I'm struggling with this problem, which I want to solve in non-recursive way. There seems no logic error in my algorithm, 73% test cases passed. But it can't handle the big data, reported "Time Limit Exceeded". I appreciate if somebody could give me some hint how to do it in non-recursive and avoid time limit exceed, thanks in advance!
Problem Link
I believe there's also a similar one in LeetCode.

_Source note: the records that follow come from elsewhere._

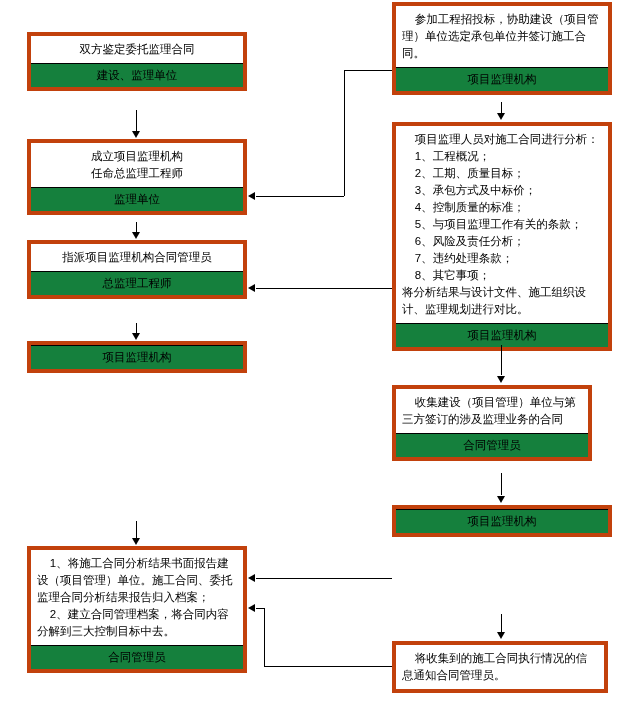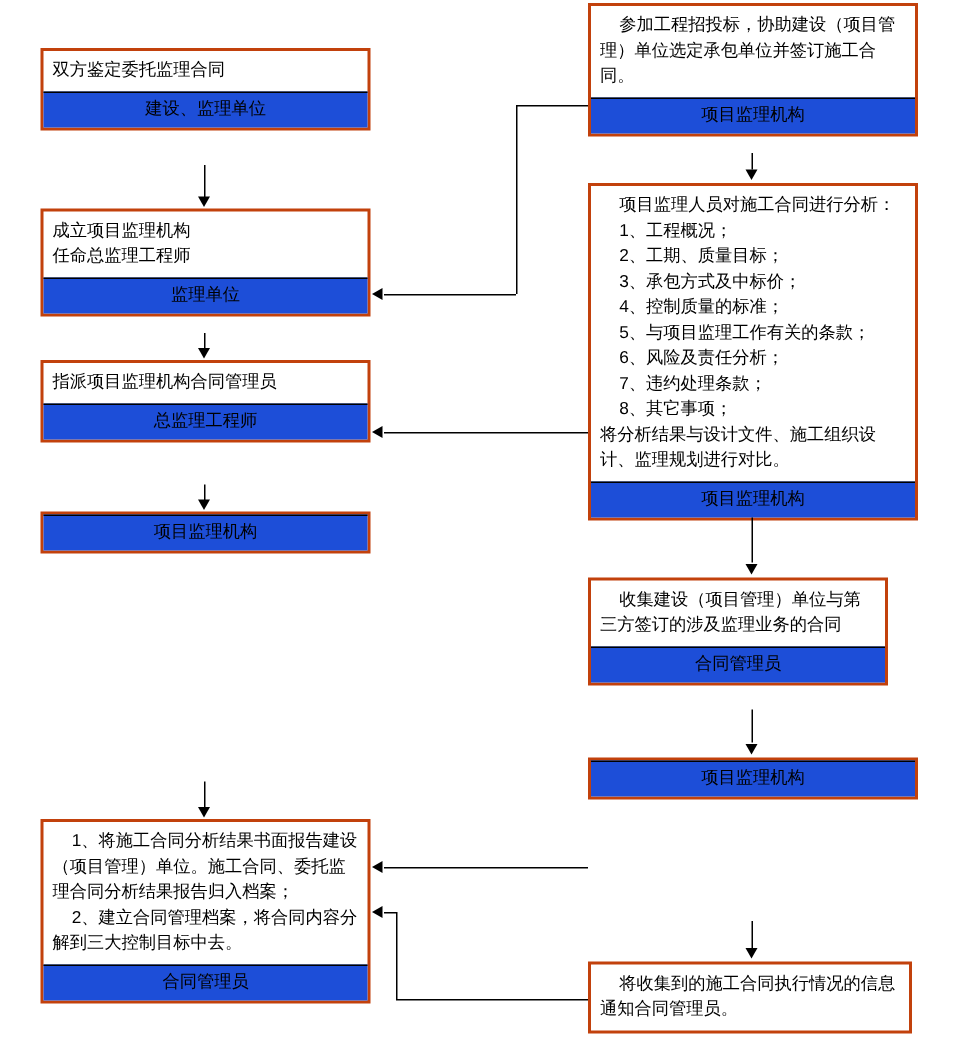--- a/index.html
+++ b/index.html
@@ -19,7 +19,7 @@
   }
   .box {
     position: absolute;
-    border: 2px solid #c2410c;
+    border: 4px solid #c2410c;
     background: #ffffff;
     box-sizing: border-box;
   }

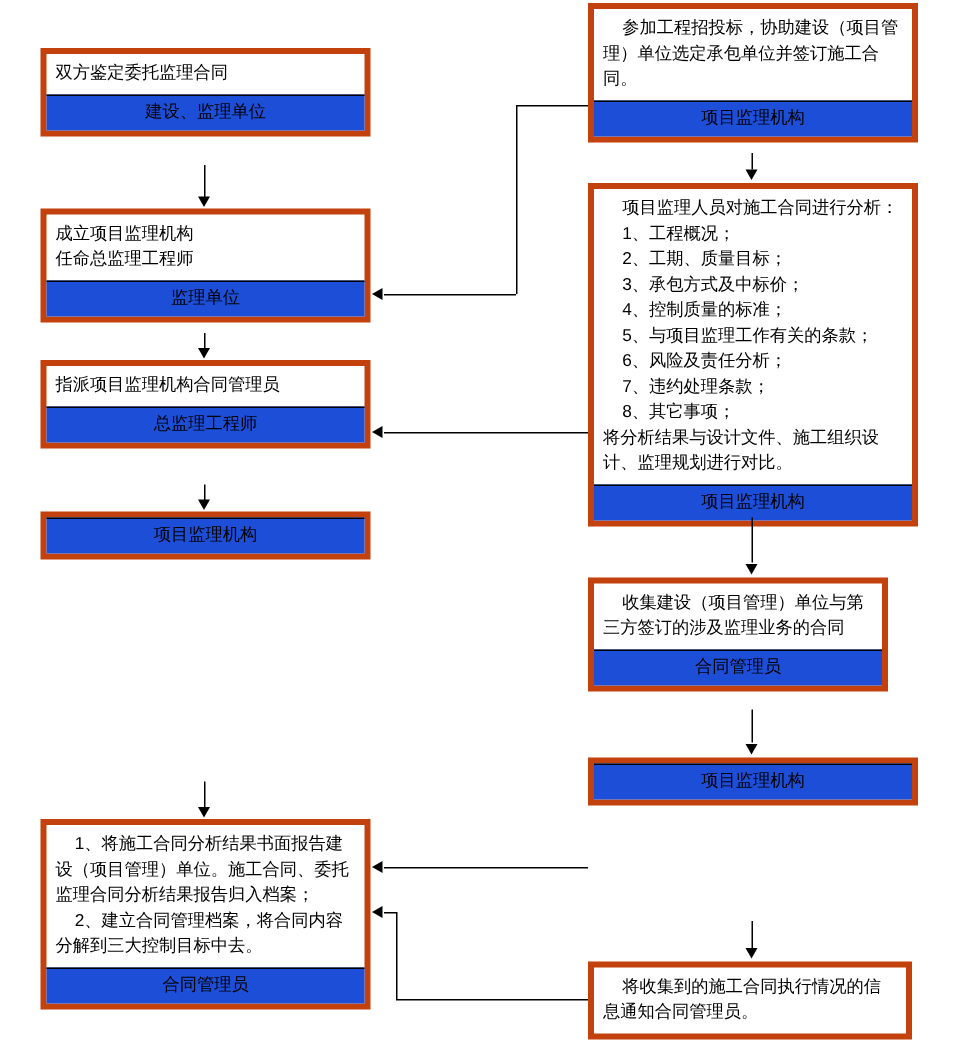--- a/index.html
+++ b/index.html
@@ -32,6 +32,7 @@
     text-align: left;
   }
   .box .body.center {
+    text-align: center;
   }
   .box .footer {
     border-top: 1px solid #000000;

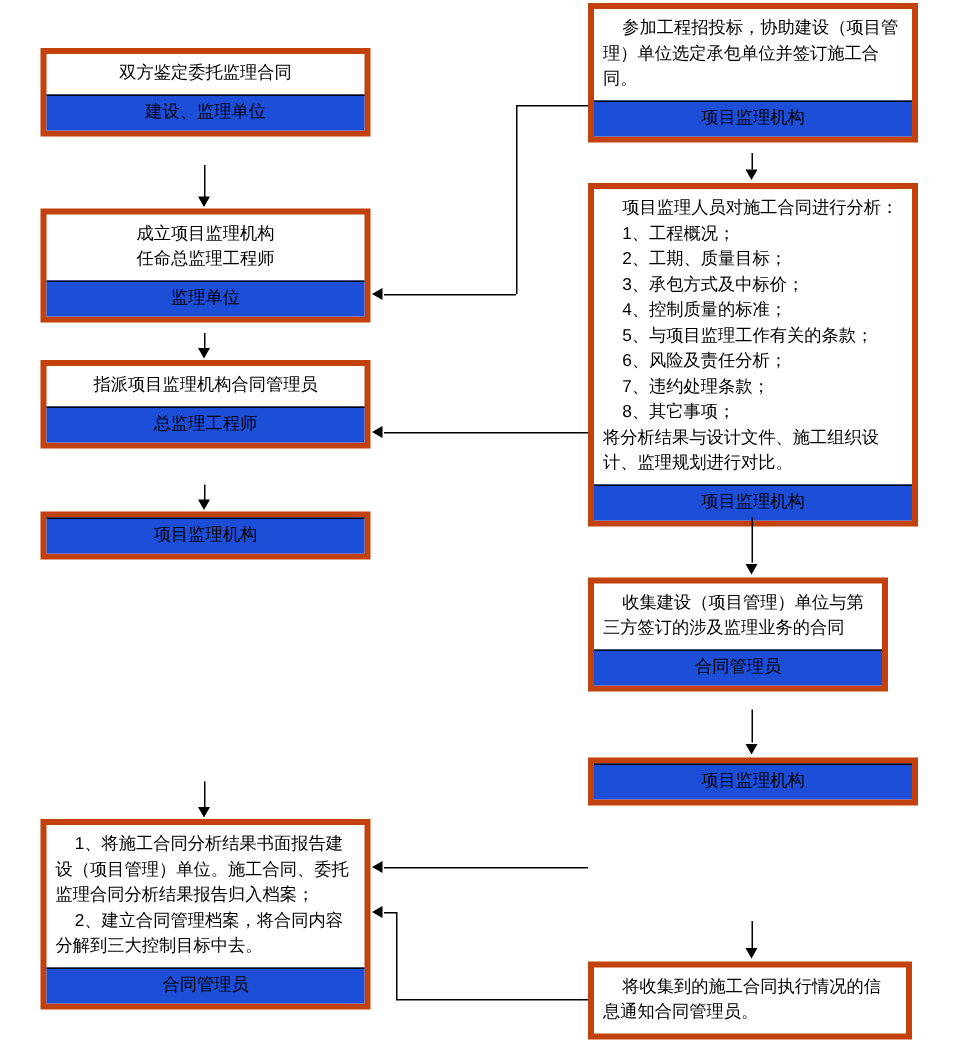--- a/index.html
+++ b/index.html
@@ -36,7 +36,7 @@
   }
   .box .footer {
     border-top: 1px solid #000000;
-    background: #1d4ed8;
+    background: #15803d;
     font-size: 11.5px;
     line-height: 17px;
     color: #000000;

http://www.lintcode.com/en/problem/binary-tree-maximum-path-sum-ii/
Problem description:
Given a binary tree, find the maximum path sum from root. The path may end at any node in the tree and contain at least one node in it.
Example:
Given the below binary tree:
1
/ \
2 3
return 4. (1->3)
Judge
Time Limit Exceeded
Total Runtime: 1030 ms
Input Input Data
{-790,-726,970,696,-266,-545,830,-866,669,-488,-122,260,116,521,-866,-480,-573,-926,88,733,#,#,483,-935,-285,-258,892,180,279,-935,675,2,596,5,50,830,-607,-212,663,25,-840,#,#,-333,754,#,817,842,-220,-269,9,-862,-78,-473,643,536,-142,773,485,262,360,702,-661,244,-96,#,519,566,-893,-599,126,-314,160,358,159,#,#,-237,-522,-327,310,-506,462,-705,868,-782,300,-945,-3,139,-193,-205,-92,795,-99,-983,-658,-114,-706,987,292,#,234,-406,-993,-863,859,875,383,-729,-748,-258,329,431,-188,-375,-696,-856,825,-154,-398,-917,-70,105,819,-264,993,207,21,-102,50,569,-824,-604,895,-564,-361,110,-965,-11,557,#,202,213,-141,759,214,207,135,329,15,#,#,244,#,334,628,509,627,-737,-33,-339,-985,349,267,-505,-527,882,-352,-357,-630,782,-215,-555,132,-835,-421,751,0,-792,-575,-615,-690,718,248,882,-606,-53,157,750,862,#,940,160,47,-347,-101,-947,739,894,#,-658,-90,-277,-925,997,862,-481,-83,708,706,686,-542,485,517,-922,978,-464,-923,710,-691,168,-607,-888,-439,499,794,-601,435,-114,-337,422,#,-855,-859,163,-224,902,#,577,#,-386,272,-9 ...
Expected
6678
My Code C++
/**
* Definition of TreeNode:
* class TreeNode {
* public:
* int val;
* TreeNode *left, *right;
* TreeNode(int val) {
* this->val = val;
* this->left = this->right = NULL;
* }
* }
*/
class Solution {
public:
/**
* @param root the root of binary tree.
* @return an integer
*/
int maxPathSum2(TreeNode *root) {
if (root == NULL) return 0;
findLeaf(root);
return global_max;
}
private:
int global_max = INT_MIN;
void findLeaf(TreeNode* root) {
unordered_map<TreeNode*, TreeNode*> parent;
stack<TreeNode*> traverse;
parent[root] = NULL;
traverse.push(root);
while(!traverse.empty()) {
TreeNode* p = traverse.top();
traverse.pop();
if (!p->left && !p->right) {
findPathMaxSum(p, parent);
}
if (p->right) {
parent[p->right] = p;
traverse.push(p->right);
}
if (p->left) {
parent[p->left] = p;
traverse.push(p->left);
}
}
}
void findPathMaxSum(TreeNode* leaf, unordered_map<TreeNode*, TreeNode*> parent) {
TreeNode* current = leaf;
stack<TreeNode*> stk;
int path_max = INT_MIN;
int path_sum = 0;
while (current) {
stk.push(current);
current = parent[current];
}
while (!stk.empty()) {
current = stk.top();
stk.pop();
path_sum += current->val;
path_max = path_max > path_sum ? path_max : path_sum;
}
global_max = global_max > path_max ? global_max : path_max;
}
};
SOLVED
I accept the advice by @Dave Galvin and it works! Here's the code:
/**
* Definition of TreeNode:
* class TreeNode {
* public:
* int val;
* TreeNode *left, *right;
* TreeNode(int val) {
* this->val = val;
* this->left = this->right = NULL;
* }
* }
*/
class Solution {
public:
/**
* @param root the root of binary tree.
* @return an integer
*/
int maxPathSum2(TreeNode *root) {
if (root == NULL) return 0;
int global_max = INT_MIN;
stack<TreeNode*> traverse;
traverse.push(root);
while(!traverse.empty()) {
TreeNode* p = traverse.top();
global_max = global_max > p->val ? global_max : p->val;
traverse.pop();
if (p->right) {
traverse.push(p->right);
p->right->val += p->val;
}
if (p->left) {
traverse.push(p->left);
p->left->val += p->val;
}
}
return global_max;
}
};
From the top down, update each node by adding its parent's value to it. Keep track of your max value and its position. Return that at the end. O(n).
E.g., if your binary tree is T=[-4,2,6,-5,2,1,5], then we update it as: [-4, 2-4=-2, 6-4=2, -2-5 = -7, -2+2=4, 2+3=3, 2+5=7]
Here the answer is 7, going -4, 6, 5.